DIRECTIONS FOR THIS TASK:
Can you transcribe the data exactly? Leave the pictures out.
*** RECORDS
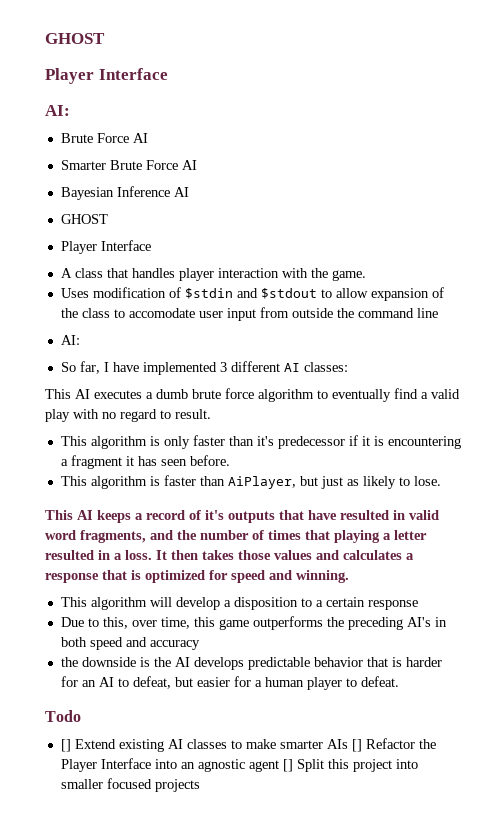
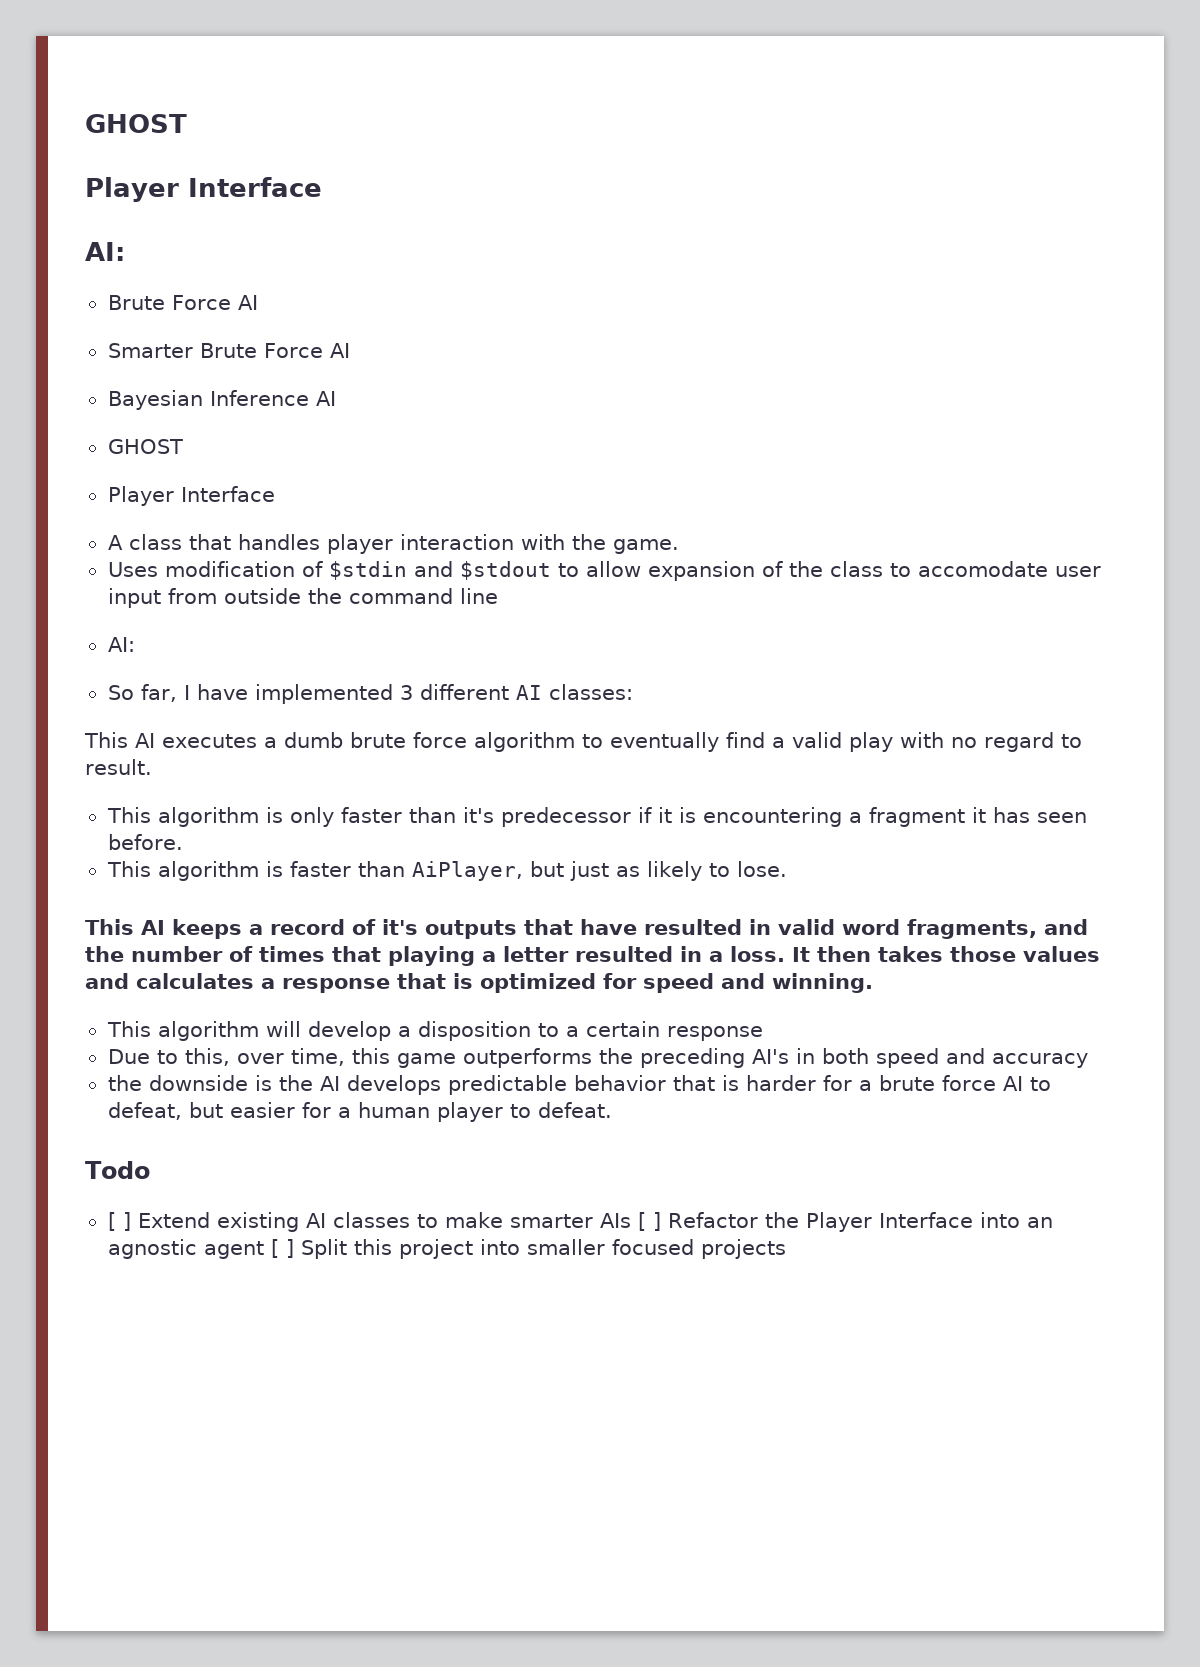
- the downside is the AI develops predictable behavior that is harder for an AI to defeat, but easier for a human player to defeat.
+ the downside is the AI develops predictable behavior that is harder for a brute force AI to defeat, but easier for a human player to defeat.
- [] Extend existing AI classes to make smarter AIs [] Refactor the Player Interface into an agnostic agent [] Split this project into smaller focused projects
+ [ ] Extend existing AI classes to make smarter AIs [ ] Refactor the Player Interface into an agnostic agent [ ] Split this project into smaller focused projects

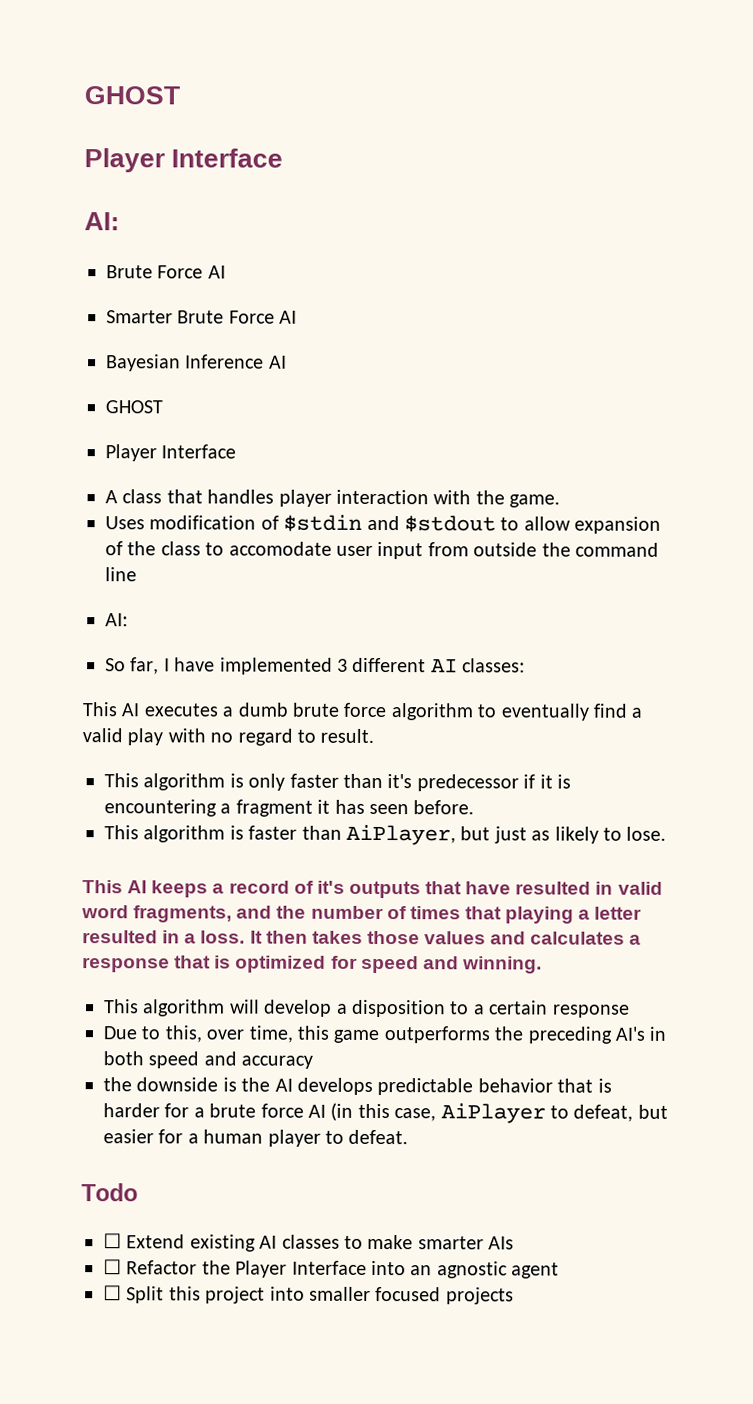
- the downside is the AI develops predictable behavior that is harder for a brute force AI to defeat, but easier for a human player to defeat.
+ the downside is the AI develops predictable behavior that is harder for a brute force AI (in this case, AiPlayer to defeat, but easier for a human player to defeat.
- [ ] Extend existing AI classes to make smarter AIs [ ] Refactor the Player Interface into an agnostic agent [ ] Split this project into smaller focused projects
+ ☐ Extend existing AI classes to make smarter AIs
+ ☐ Refactor the Player Interface into an agnostic agent
+ ☐ Split this project into smaller focused projects

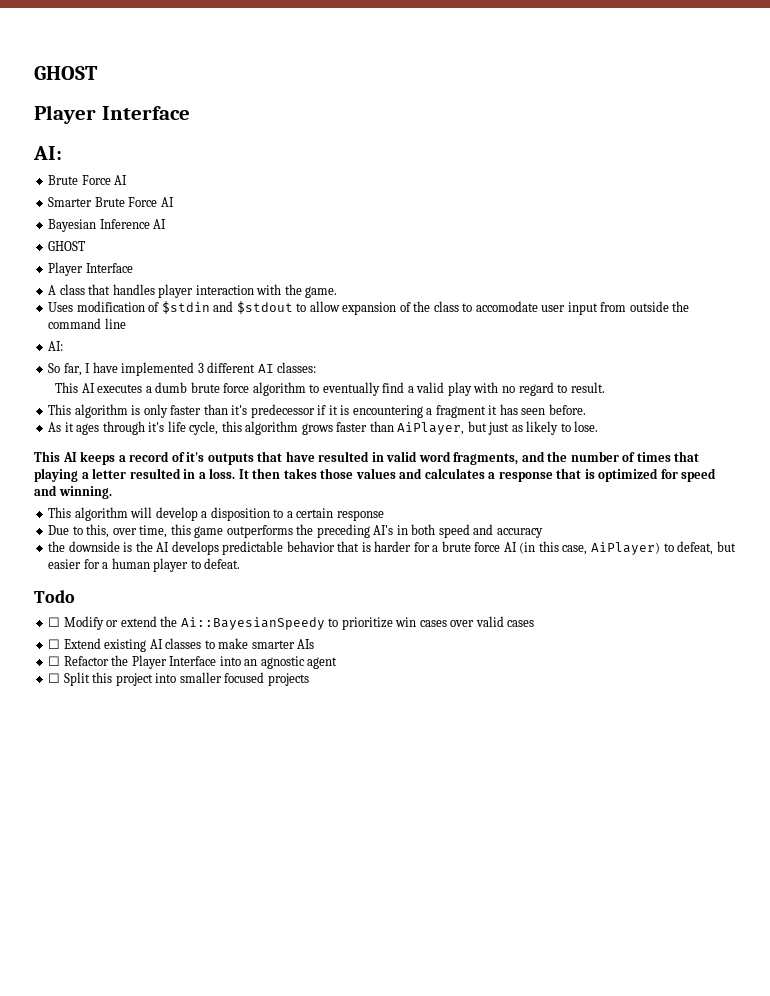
- This algorithm is faster than AiPlayer, but just as likely to lose.
+ As it ages through it's life cycle, this algorithm grows faster than AiPlayer, but just as likely to lose.
- the downside is the AI develops predictable behavior that is harder for a brute force AI (in this case, AiPlayer to defeat, but easier for a human player to defeat.
+ the downside is the AI develops predictable behavior that is harder for a brute force AI (in this case, AiPlayer) to defeat, but easier for a human player to defeat.
+ ☐ Modify or extend the Ai::BayesianSpeedy to prioritize win cases over valid cases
******
RESULT OF THIS TASK:
- the downside is the AI develops predictable behavior that is harder for an AI to defeat, but easier for a human player to defeat.
+ the downside is the AI develops predictable behavior that is harder for a brute force AI to defeat, but easier for a human player to defeat.
- [] Extend existing AI classes to make smarter AIs [] Refactor the Player Interface into an agnostic agent [] Split this project into smaller focused projects
+ [ ] Extend existing AI classes to make smarter AIs [ ] Refactor the Player Interface into an agnostic agent [ ] Split this project into smaller focused projects

- the downside is the AI develops predictable behavior that is harder for a brute force AI to defeat, but easier for a human player to defeat.
+ the downside is the AI develops predictable behavior that is harder for a brute force AI (in this case, AiPlayer to defeat, but easier for a human player to defeat.
- [ ] Extend existing AI classes to make smarter AIs [ ] Refactor the Player Interface into an agnostic agent [ ] Split this project into smaller focused projects
+ ☐ Extend existing AI classes to make smarter AIs
+ ☐ Refactor the Player Interface into an agnostic agent
+ ☐ Split this project into smaller focused projects

- This algorithm is faster than AiPlayer, but just as likely to lose.
+ As it ages through it's life cycle, this algorithm grows faster than AiPlayer, but just as likely to lose.
- the downside is the AI develops predictable behavior that is harder for a brute force AI (in this case, AiPlayer to defeat, but easier for a human player to defeat.
+ the downside is the AI develops predictable behavior that is harder for a brute force AI (in this case, AiPlayer) to defeat, but easier for a human player to defeat.
+ ☐ Modify or extend the Ai::BayesianSpeedy to prioritize win cases over valid cases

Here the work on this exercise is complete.